Anyone look at black unemployment stats lately; native born Hispanic citizen unemployment stats? Our own people need the sorts of stable, fair paying factory and other “blue collar” jobs that only an industrialized nation provides in terms of mass open opportunity with upward mobility. We’ve largely deindustrialized. We desperately need to reindustrialize.

America also needs to treat food as OPEC nations treat oil. We’ve got a big stick if we’re willing to use it. We SHOULD be willing to use it.

Anyway… bottom line… U.S. trade policies should serve the mid-term interests of the average (median income) American. For all this talk of “spend less, live better” (the “Walmarting” of America) there’s a larger cost/benefit analysis to consider. Unless one is a very careful shopper indeed, “loss leaders” pose at least as much of a threat to consumers as they provide an opportunity to save.

Again… big picture… long view… America’s recent “instant gratification” consumer culture is in my mind not a plus, but a negative; a negative to the nation… a threat to our children and grandchildren.

Harriman, NY


1:01 PM ET

October 22, 2010

China will tame U.S.

Since this article by Clyde Prestowitz is classified in ‘History Lesson’, a bit of history is indeed in order.

China was a pariah country in the world, just like today’s North Korea until that Nixon visit. All the West European and East Asian countries stayed away from China following the US lead until 1972 and embraced China after Nixon’s visit. While US would not give MFN status to Soviet Union (remember Jackson-Vanik amendment?) unless Russia shed Communism, it had no problem giving it to China’s Communist dictators with a capitalist mask. Trade with China expanded by leaps and bounds during 12 years of Republican rule beginning in 1981. After campaigning against butchers of Beijing in 1992 elections, even Bill Clinton became enthusiastic supporter of trade with China once he took lessons in foreign policy from Nixon in early 1993 during a special Whitehouse-arranged meeting.

Had it not been for that Nixon embrace in 1972, China’s economic miracle would have been far more slower with all the US, West European and East Asian markets closed to cheap Chinese products. Had it not been for that Nixon embrace, China’s technological progress would have been far slower in the absence of West’s technology transfers. Had it not been for that Nixon embrace, China’s military progress would have been far slower in the absence of huge forex reserves that China accumulated from the massive exports of cheap Chinese products and China used those forex reserves to acquire latest military technology.
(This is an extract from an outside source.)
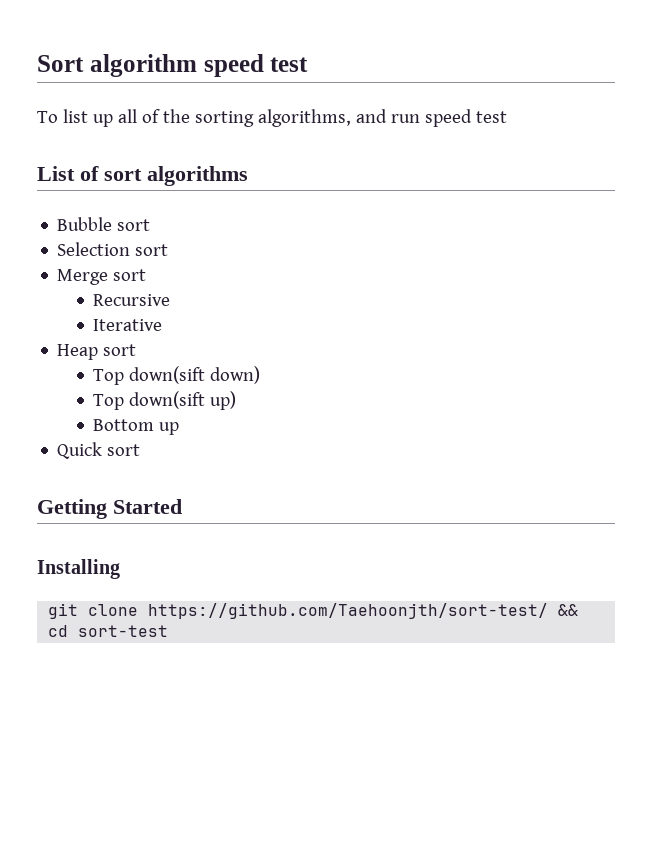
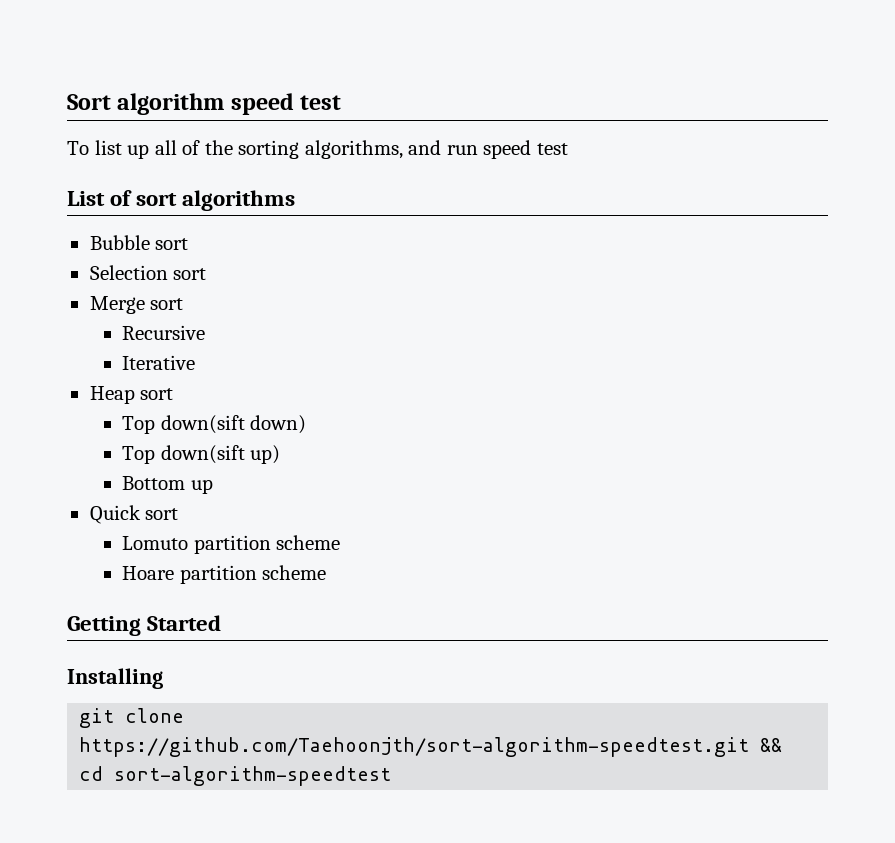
+ Lomuto partition scheme
+ Hoare partition scheme
- git clone https://github.com/Taehoonjth/sort-test/ && cd sort-test
+ git clone https://github.com/Taehoonjth/sort-algorithm-speedtest.git && cd sort-algorithm-speedtest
Coming back to Mr. Prestowitz’s article, it is China that will tame US. In this day and age of MAD (mutually assured destruction) thanks to nuclear weapon stockpiles, second cold war has now started between US and China.

If US had a upper hand in the first cold war against Soviet Union, then China has a upper hand against US in this second cold war. China has US by its tail – US businesses are hooked to huge profits that cheap Chinese products generate for them as a walk through any Walmart, Sears, Home Depot or Macy’s filled with Chinese goods proves and US government is hooked to huge investments that China makes in US treasuries.

Little could Mao or even Deng have imagined that by wearing a capitalist mask, their followers will beat capitalists at their own game. Lenin used to say that ’capitalists will sell us the ropes with which we will hang them’. With the West selling such ropes (in the form of technology transfers), China has proved that Lenin saying quite prophetic.

Nixon’s embrace of China to counter Soviet Union has come back to haunt US in the form of second cold war just as Reagan’s embrace of Islamic fundamentalists to counter Soviet Union in Afghanistan came back to haunt US in the form of 9/11 attacks.

What goes around, comes around indeed.


6:34 PM ET

October 24, 2010

When WW III comes around

CPC/PRC Army General Chi Haotian writing on June 6, 2009 stated that “World War III is not far from us and is the midwife of the Chinese century.” That’s World War 3 this lunatic is talking openly of.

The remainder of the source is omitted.